» Exercise directions
Copy whichever lines of the data hold the word "text".

» Data items

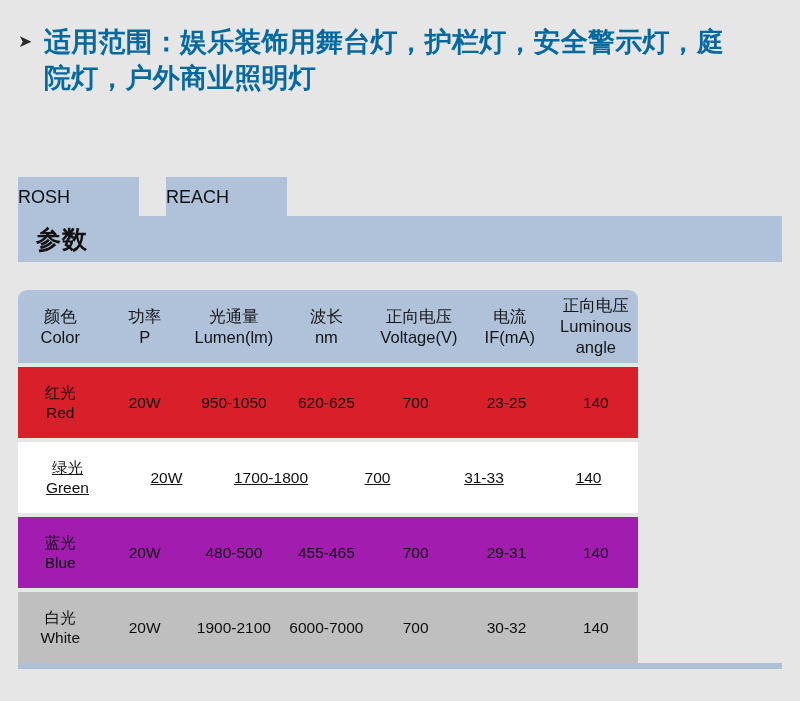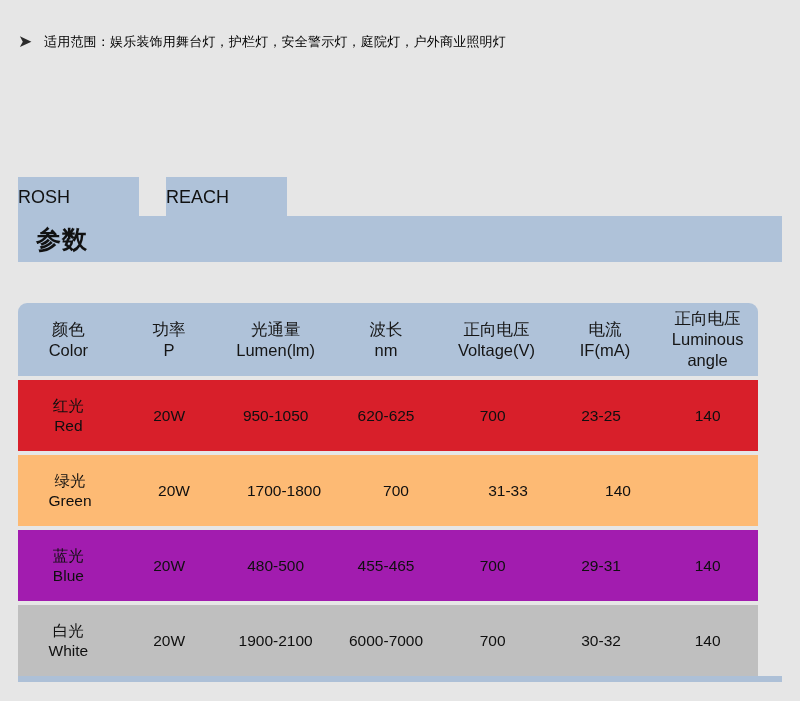--- a/index.html
+++ b/index.html
@@ -28,25 +28,26 @@
   .intro-marker {
     flex: 0 0 auto;
     font-size: 17px;
     line-height: 36px;
     color: #2b2b2b;
     width: 26px;
     text-align: left;
   }
   .intro-text {
     flex: 1 1 auto;
-    font-size: 13px;
+    font-size: 27px;
     line-height: 36px;
     letter-spacing: 0.2px;
-    color: #000000;
+    color: #0369a1;
     max-width: 700px;
+    font-weight: bold;
   }
 
   
   .badges {
     position: absolute;
     left: 18px;
     top: 177px;
     display: flex;
     gap: 27px;
   }
@@ -76,22 +77,22 @@
     font-weight: bold;
     color: #111;
     padding-left: 18px;
     letter-spacing: 1px;
   }
 
   
   .param-table {
     position: absolute;
     left: 18px;
-    top: 303px;
-    width: 740px;
+    top: 290px;
+    width: 620px;
   }
   .row {
     display: flex;
     width: 100%;
     align-items: stretch;
   }
   .row + .row {
     margin-top: 4px;
   }
   .cell {
@@ -122,21 +123,21 @@
     border-radius: 9px 9px 0 0;
   }
   .header-row .cell {
     font-size: 16.5px;
     line-height: 21px;
     color: #151515;
   }
 
   .data-row { height: 71px; }
   .row-red   { background: #d81f2a; }
-  .row-green { background: #fdba74; }
+  .row-green { background: #ffffff; text-decoration: underline; }
   .row-blue  { background: #a21caf; }
   .row-white { background: #bfbfbf; }
 
   .data-row .cell { color: #0f0f0f; }
   .data-row .cell.c0 { font-size: 15.5px; }
 
   .table-footer {
     height: 6px;
     width: 764px;
     background: #adc0d7;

» Problem solution
     text-align: left;
   .intro-text {
+  .row-green { background: #ffffff; text-decoration: underline; }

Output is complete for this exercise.